Give the count of lines in the entries that include "Recumbent", and write nothing besides it.

*Input records*
*****

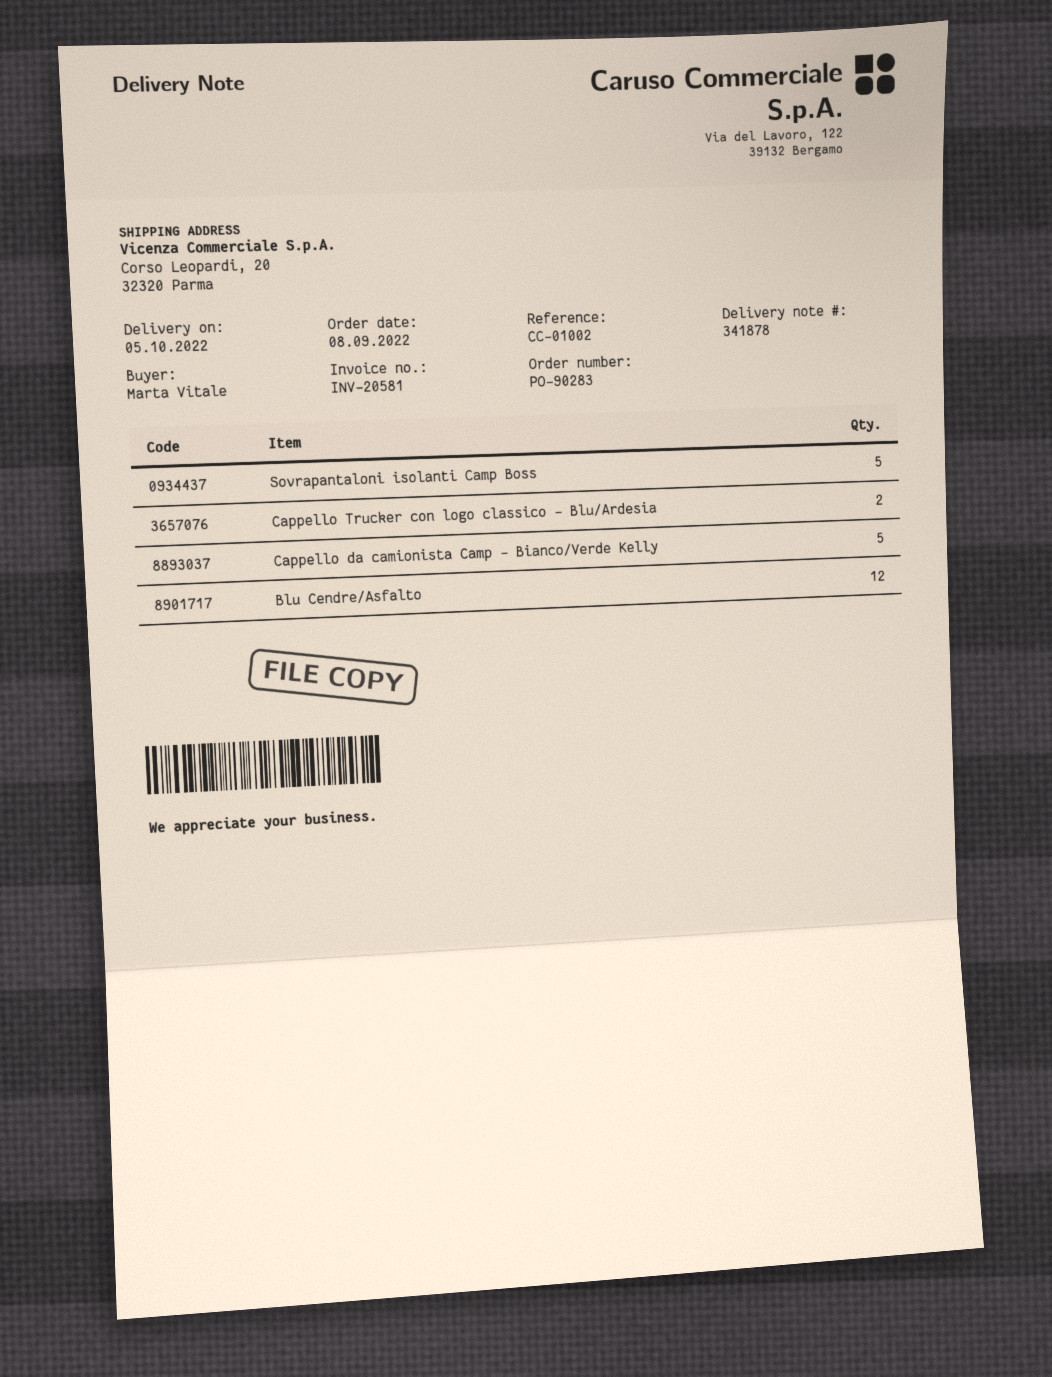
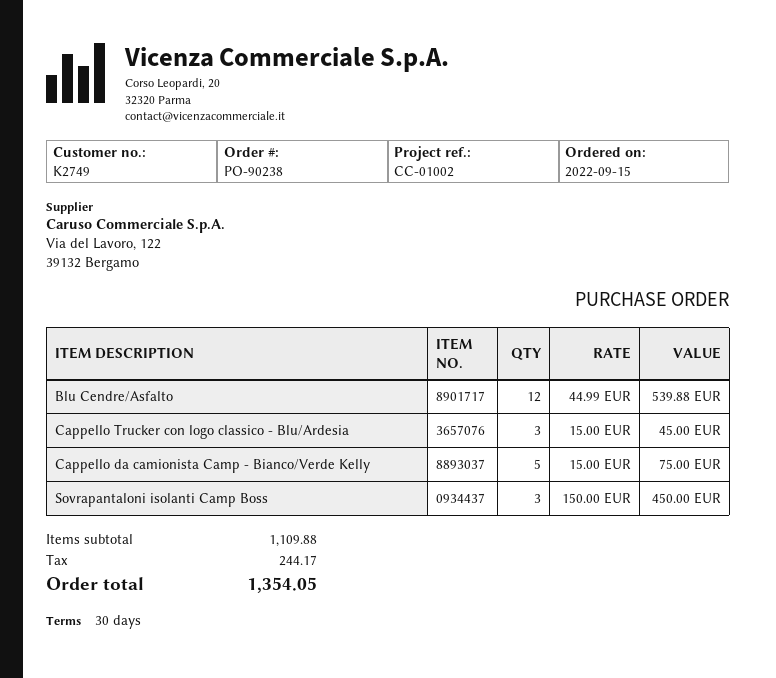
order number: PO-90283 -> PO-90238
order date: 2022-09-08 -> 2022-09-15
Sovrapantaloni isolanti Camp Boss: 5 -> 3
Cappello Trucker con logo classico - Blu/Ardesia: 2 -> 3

*****

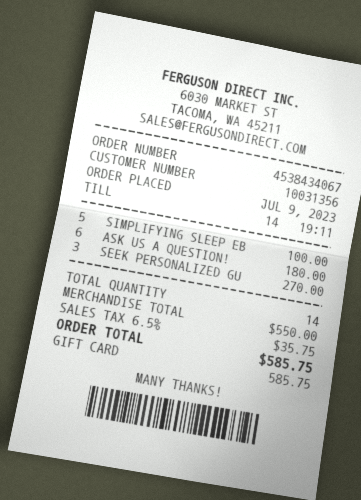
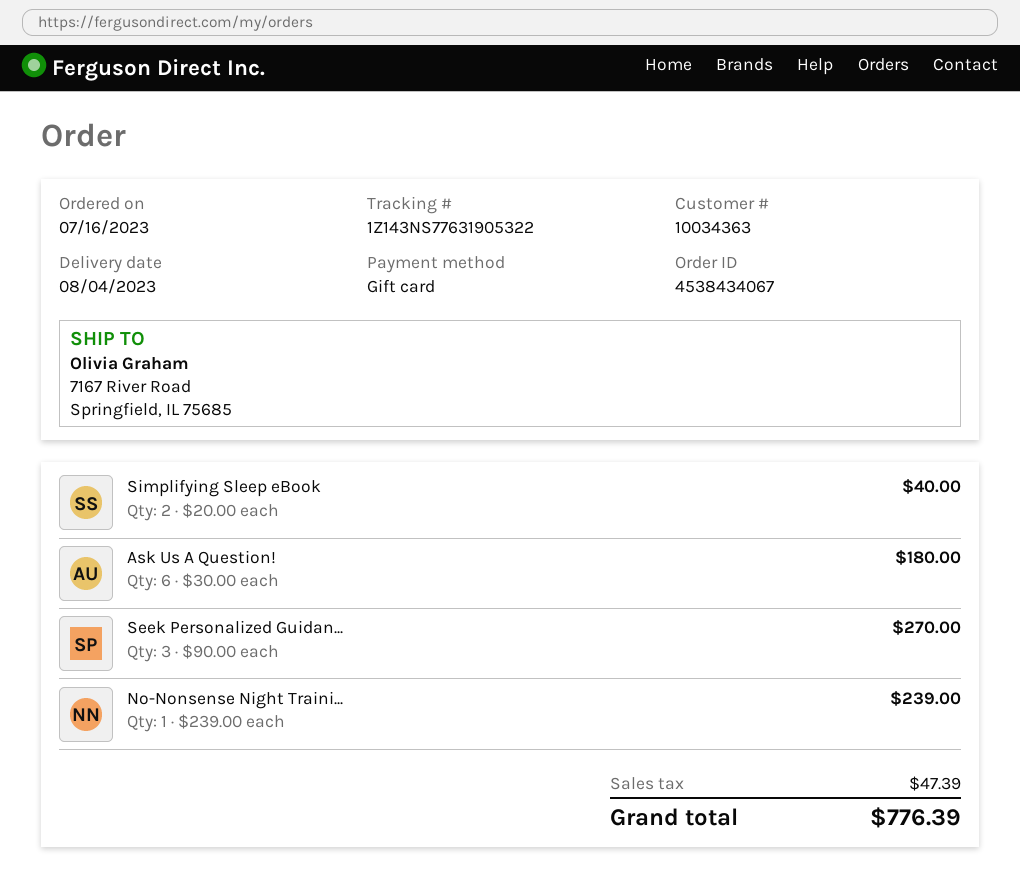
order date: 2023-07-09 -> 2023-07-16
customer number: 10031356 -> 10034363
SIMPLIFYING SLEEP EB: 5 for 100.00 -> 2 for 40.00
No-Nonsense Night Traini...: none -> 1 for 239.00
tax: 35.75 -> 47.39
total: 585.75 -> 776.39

*****

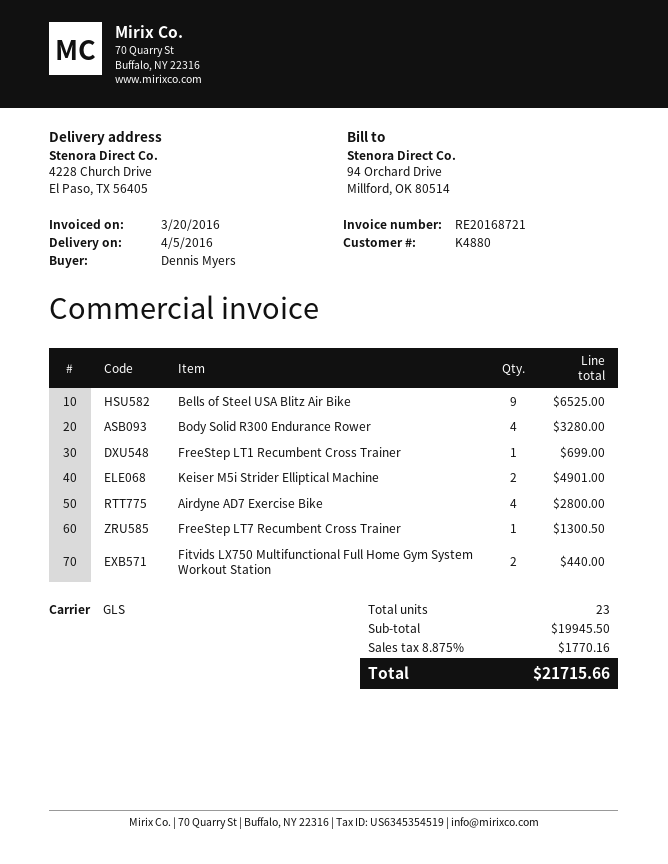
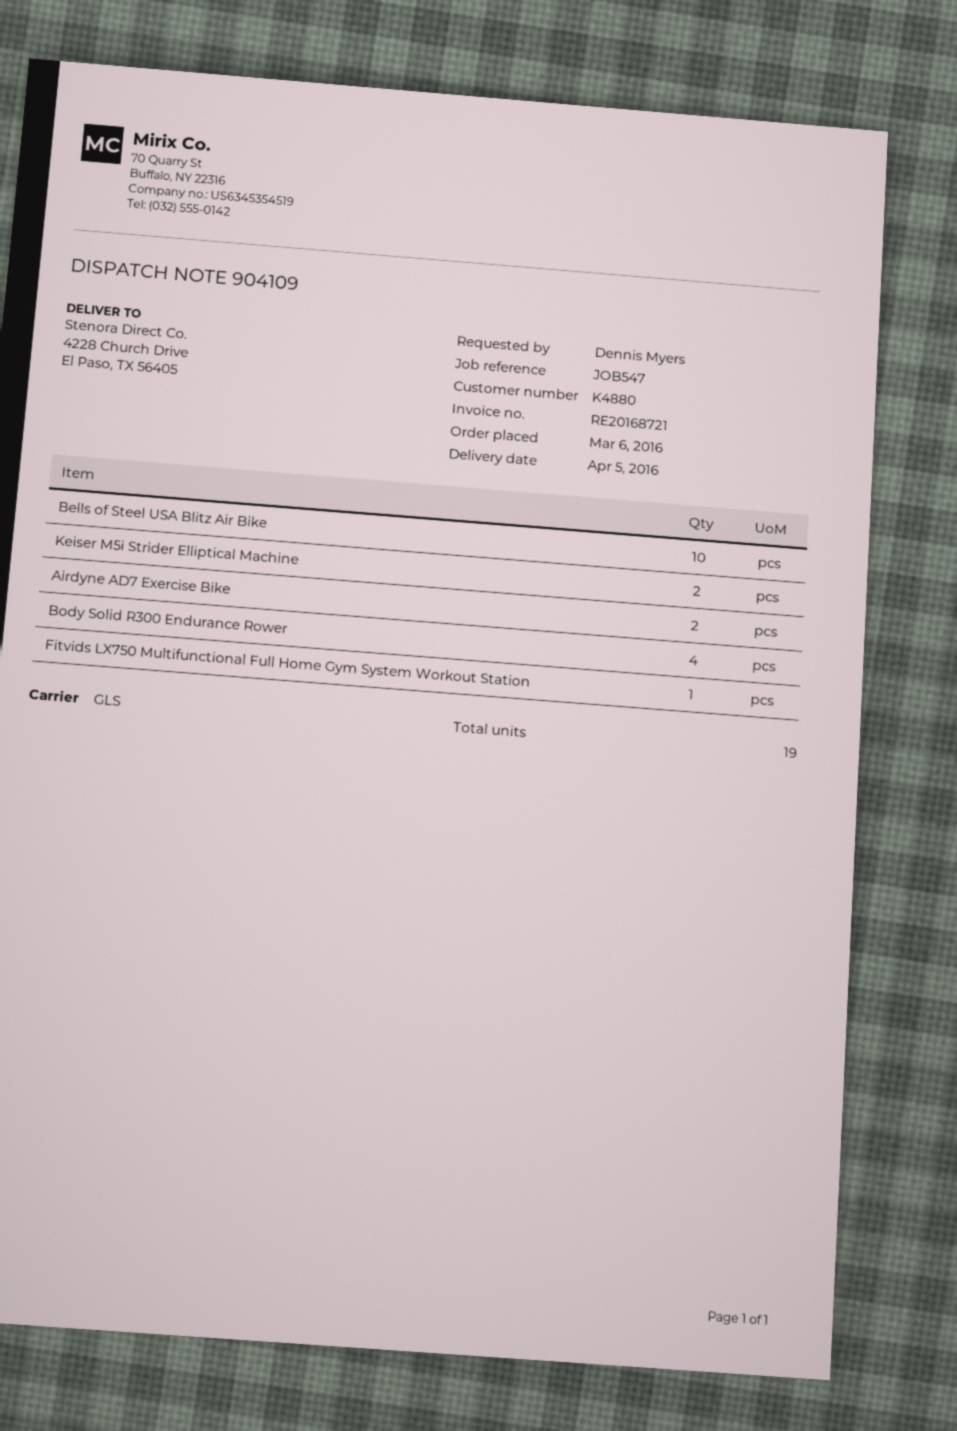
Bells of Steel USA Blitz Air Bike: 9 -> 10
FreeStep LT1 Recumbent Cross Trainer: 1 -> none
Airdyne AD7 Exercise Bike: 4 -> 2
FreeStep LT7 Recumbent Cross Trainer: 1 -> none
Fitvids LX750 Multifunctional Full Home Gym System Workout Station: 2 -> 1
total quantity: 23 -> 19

*****

*Solution*
2